# Problem to work on
Return the lines of the data below in which the string "percent" occurs.

:: Data under study

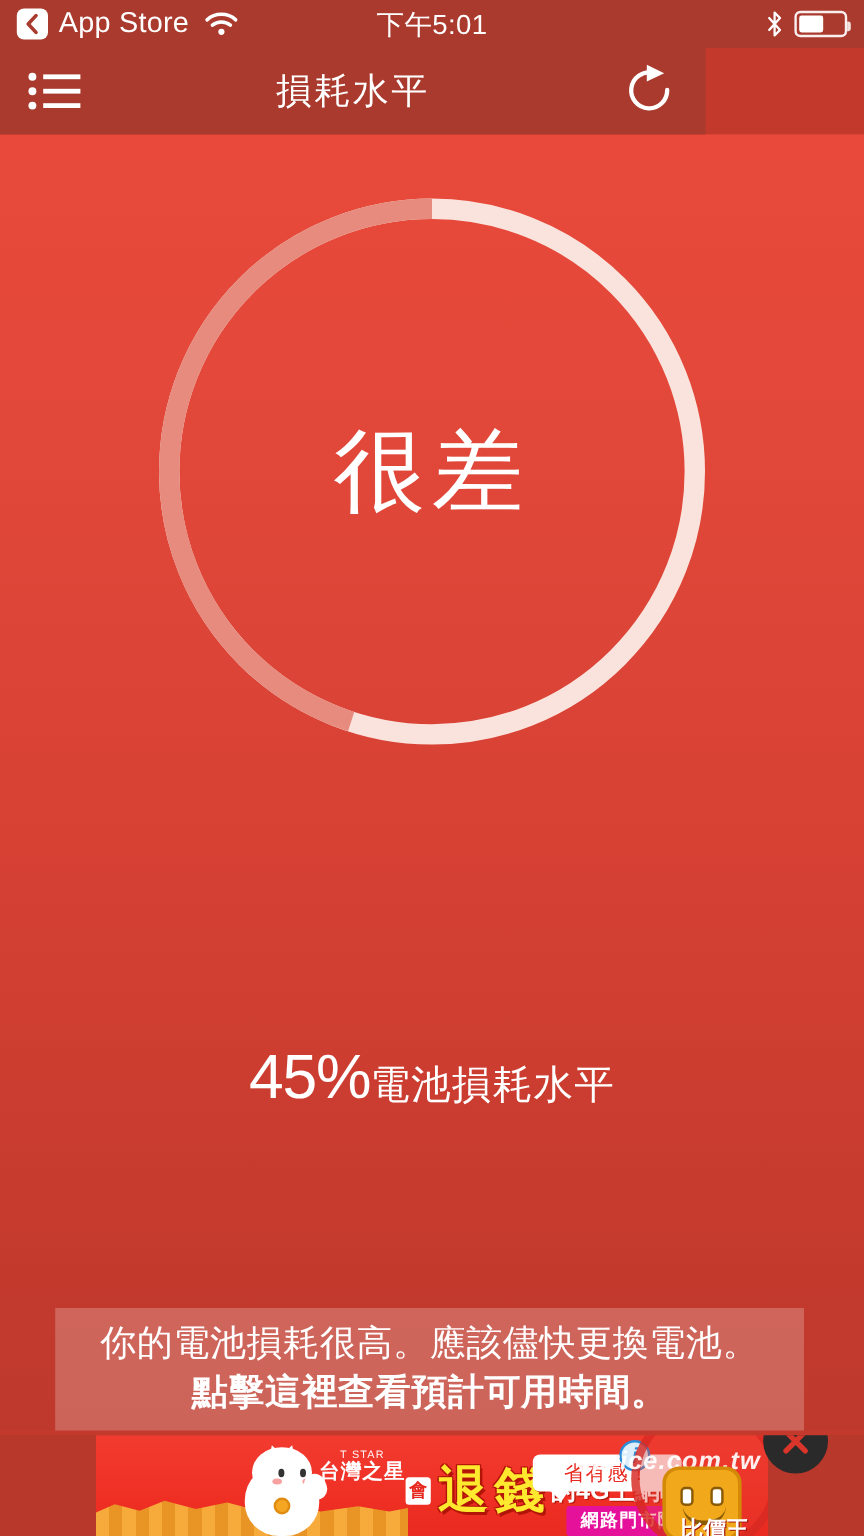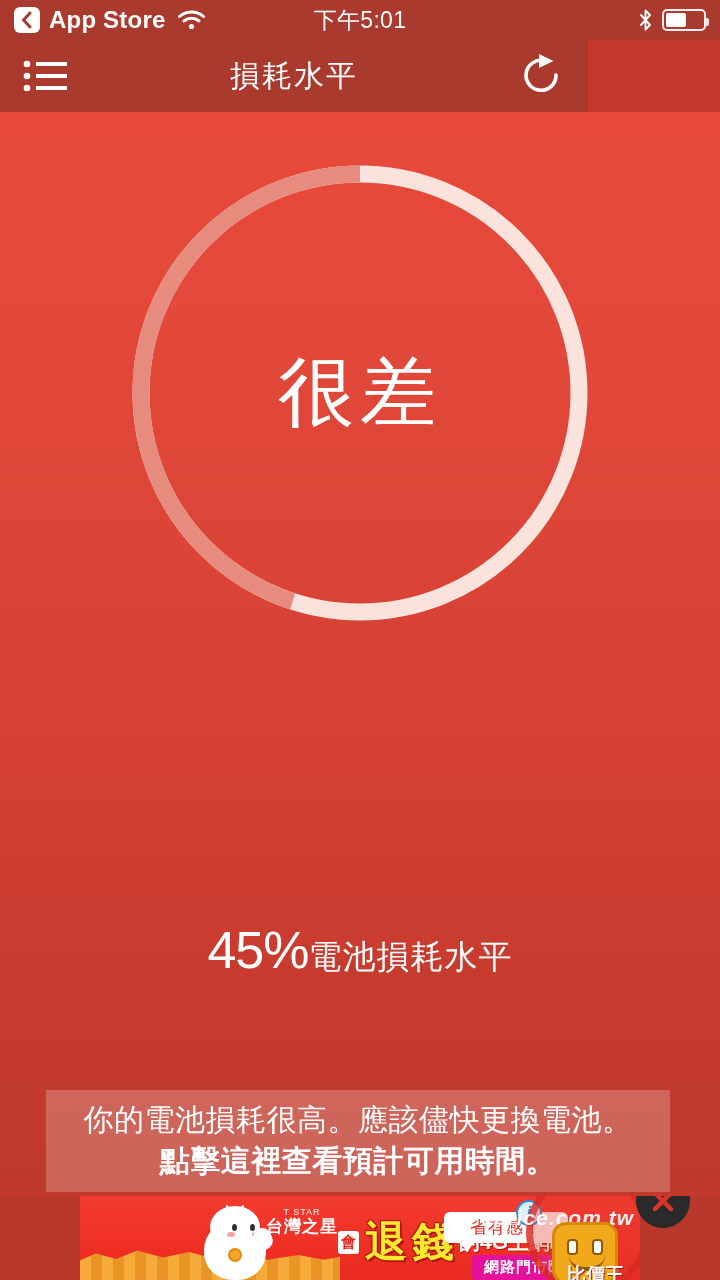--- a/index.html
+++ b/index.html
@@ -26,21 +26,21 @@
     font-size:23px;
     z-index:40;
   }
   .sb-left { display:flex; align-items:center; gap:9px; }
   .back-chip {
     width:26px; height:26px;
     background:#fff; border-radius:6px;
     display:flex; align-items:center; justify-content:center;
   }
   .back-chip svg { display:block; }
-  .sb-app { font-size:24px; letter-spacing:.2px; line-height:1;font-weight:bold; }
+  .sb-app { font-size:24px; letter-spacing:.2px; line-height:1; }
   .wifi { margin-left:4px; display:flex; align-items:center; }
   .sb-center {
     position:absolute; left:0; right:0; top:0; height:40px;
     display:flex; align-items:center; justify-content:center;
     font-size:23px; letter-spacing:.3px;
     pointer-events:none;
   }
   .sb-right {
     margin-left:auto; display:flex; align-items:center; gap:10px;
     position:relative; z-index:2;
@@ -99,21 +99,21 @@
   #ring { position:relative; width:456px; height:456px; }
   #ring svg { position:absolute; inset:0; }
   #ring-label {
     position:absolute; inset:0;
     display:flex; align-items:center; justify-content:center;
     color:#fff; font-size:76px; font-weight:400; letter-spacing:6px;
   }
 
   
   #percent-row {
-    position:absolute; left:0; top:808px; width:720px;
+    position:absolute; left:0; top:756px; width:720px;
     display:flex; align-items:baseline; justify-content:center;
     color:#fff;
   }
   #percent-value { font-size:52px; font-weight:300; letter-spacing:-1px; }
   #percent-label { font-size:33px; font-weight:300; letter-spacing:1px; }
 
   
   #message-banner {
     position:absolute; left:46px; top:978px;
     width:624px;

::::

# Answer to this task
   #percent-row {
   #percent-value { font-size:52px; font-weight:300; letter-spacing:-1px; }
   #percent-label { font-size:33px; font-weight:300; letter-spacing:1px; }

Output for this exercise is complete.